You are "enfranchised" if you are able to vote, if you vote but lose you are not disenfranchised, you just lose. I am a card carrying member of UKIP but so far there has been no UKIP candidate in my constituency, I do not consider myself disenfranchised. When a UKIP candidate stands in my constituency for the first time I will vote for him/her even though they will have no chance to win and I will not consider myself disenfranchised.
The problem is that the people who ARE voted into parliament do not make our laws, for that reason I AM disenfranchised.

Aug 15, 2012 at 10:40 PM | Registered CommenterDung

I notice you couldn't answer my question about the gerrymandering of constituency boundaries, but I'll grant that it is a difficult one for someone taking your position.

So you are against political arrangements within Europe that allow laws to be made without your involvement and yet you defend the system at home that has the same effect.
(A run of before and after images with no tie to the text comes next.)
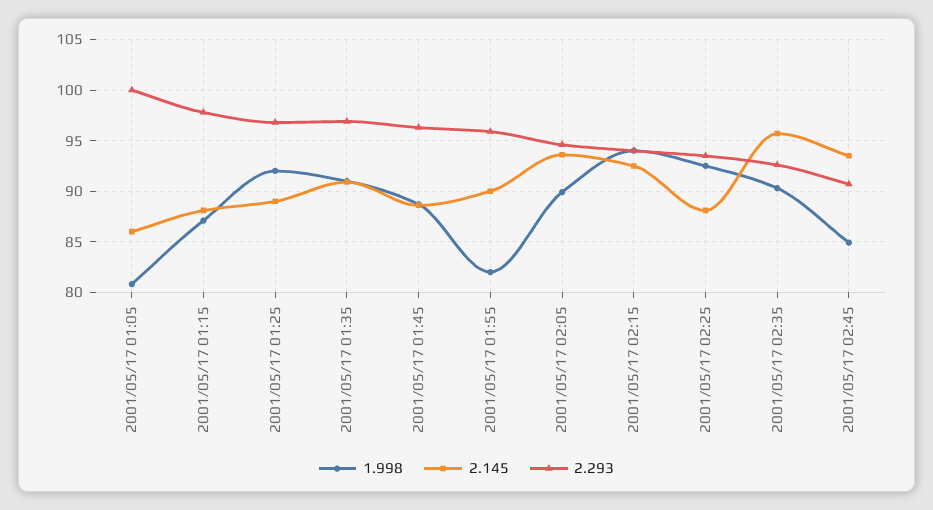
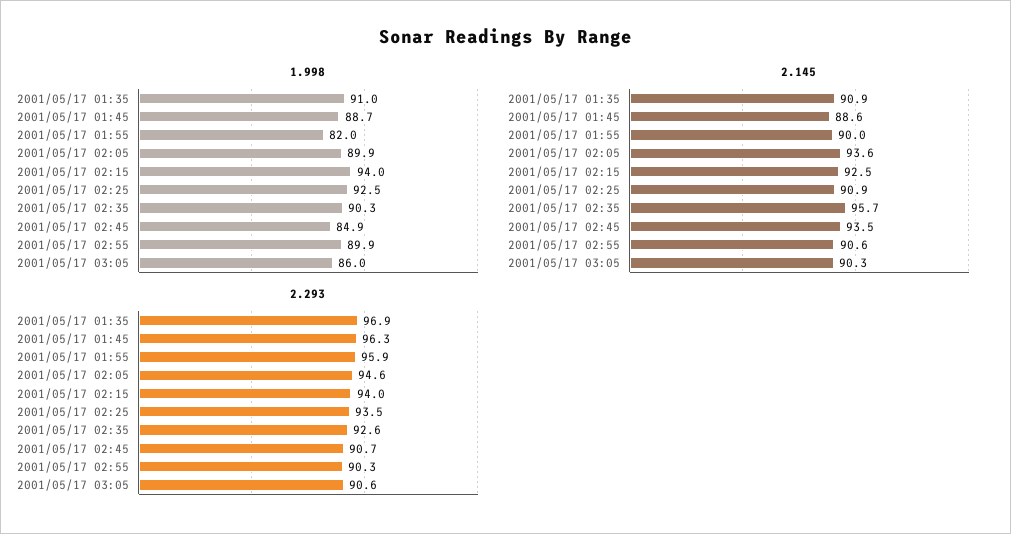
1.998, 2001/05/17 01:05: 81 -> none
2.145, 2001/05/17 01:05: 86 -> none
2.293, 2001/05/17 01:05: 100 -> none
1.998, 2001/05/17 01:15: 87 -> none
2.145, 2001/05/17 01:15: 88 -> none
2.293, 2001/05/17 01:15: 98 -> none
1.998, 2001/05/17 01:25: 92 -> none
2.145, 2001/05/17 01:25: 89 -> none
2.293, 2001/05/17 01:25: 97 -> none
2.145, 2001/05/17 02:25: 88 -> 90.9
1.998, 2001/05/17 02:55: none -> 89.9
1.998, 2001/05/17 03:05: none -> 86
2.145, 2001/05/17 02:55: none -> 90.6
2.145, 2001/05/17 03:05: none -> 90.3
2.293, 2001/05/17 02:55: none -> 90.3
2.293, 2001/05/17 03:05: none -> 90.6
I find that unconvincing, but maybe you backed yourself into a corner from which a consistent position is no longer possible.

Aug 16, 2012 at 1:43 AM | Unregistered CommenterBitBucket

BitBucket
The implication in your comment about gerrymandering constituency boundaries would seem to imply that you consider it quite acceptable that the electoral map should have a built-in bias towards any one party. I could assume that you find that OK as long as the bias is towards the party you support but I'll behave myself (for the moment).
I wonder if you know how the Boundary Commission operates. In the first place it is an independent organisation and it might be worth paying a visit to its website.
This, if you care to follow it, could lead you to the legislation that dictates the current review and which strikes me as being extremely reasonable and in many ways not dissimilar from the rules under which the Commission has always operated.
Since I no longer live in the UK I have no particular axe to grind but the two areas where I have lived for most of my life both appear, under the Commission's proposals, to have been quite fairly dealt with.
I cannot see any objection to the reduction to 600 in the number of MPs.
I cannot see any objection to the target figure of 75,000 electors (+/- 5%).
I cannot see any objection to the decision to limit the geographical size of the constituencies to 13000 sq km.
I am pleased to see that a common-sense decision has been included in the legislation to provide for discrete constituencies for the Isle of Wight, Orkney & Shetland, and Western Isles.
Since the Boundary Commission does not sit with a map of the UK in one hand and ward-by-ward breakdown of voting figures in the other, there is in fact no way of knowing which party, if any, will end up being favoured by this review.
I'm not sure where the 'gerrymandering' comes in. Can you explain?